Segment Start: Data provided

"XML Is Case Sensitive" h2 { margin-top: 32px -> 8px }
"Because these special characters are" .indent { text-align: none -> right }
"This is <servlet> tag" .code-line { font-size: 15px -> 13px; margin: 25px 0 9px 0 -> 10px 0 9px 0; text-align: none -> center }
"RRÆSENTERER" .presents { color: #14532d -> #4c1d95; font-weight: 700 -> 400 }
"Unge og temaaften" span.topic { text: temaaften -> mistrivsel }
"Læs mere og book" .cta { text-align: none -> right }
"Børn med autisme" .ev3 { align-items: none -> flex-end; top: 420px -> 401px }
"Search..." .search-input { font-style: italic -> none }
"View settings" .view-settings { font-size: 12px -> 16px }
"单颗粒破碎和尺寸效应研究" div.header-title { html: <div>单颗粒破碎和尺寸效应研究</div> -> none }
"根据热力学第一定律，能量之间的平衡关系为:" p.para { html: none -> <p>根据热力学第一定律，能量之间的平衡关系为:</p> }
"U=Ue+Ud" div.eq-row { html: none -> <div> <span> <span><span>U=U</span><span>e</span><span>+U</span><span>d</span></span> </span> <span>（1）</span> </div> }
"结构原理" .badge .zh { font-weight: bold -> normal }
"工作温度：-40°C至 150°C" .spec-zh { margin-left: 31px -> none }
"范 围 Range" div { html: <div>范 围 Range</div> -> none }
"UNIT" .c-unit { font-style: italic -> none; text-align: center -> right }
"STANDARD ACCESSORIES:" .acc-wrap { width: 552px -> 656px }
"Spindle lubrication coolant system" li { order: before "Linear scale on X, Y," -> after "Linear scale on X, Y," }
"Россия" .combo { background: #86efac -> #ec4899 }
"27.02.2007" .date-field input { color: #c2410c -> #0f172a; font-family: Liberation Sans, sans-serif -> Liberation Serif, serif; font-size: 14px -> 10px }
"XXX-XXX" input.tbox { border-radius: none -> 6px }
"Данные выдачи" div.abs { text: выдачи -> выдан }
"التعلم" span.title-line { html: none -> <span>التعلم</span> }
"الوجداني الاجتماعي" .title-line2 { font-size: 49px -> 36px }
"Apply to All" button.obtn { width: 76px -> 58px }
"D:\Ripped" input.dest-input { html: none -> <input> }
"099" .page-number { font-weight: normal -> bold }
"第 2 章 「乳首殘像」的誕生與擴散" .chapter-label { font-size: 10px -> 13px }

Segment End: Data provided

**Exercise description**.
From the first line of the material above down to the line with "color: #14532d ->", output each line exactly; include both of those lines and add no others.

**Expected output**.
"XML Is Case Sensitive" h2 { margin-top: 32px -> 8px }
"Because these special characters are" .indent { text-align: none -> right }
"This is <servlet> tag" .code-line { font-size: 15px -> 13px; margin: 25px 0 9px 0 -> 10px 0 9px 0; text-align: none -> center }
"RRÆSENTERER" .presents { color: #14532d -> #4c1d95; font-weight: 700 -> 400 }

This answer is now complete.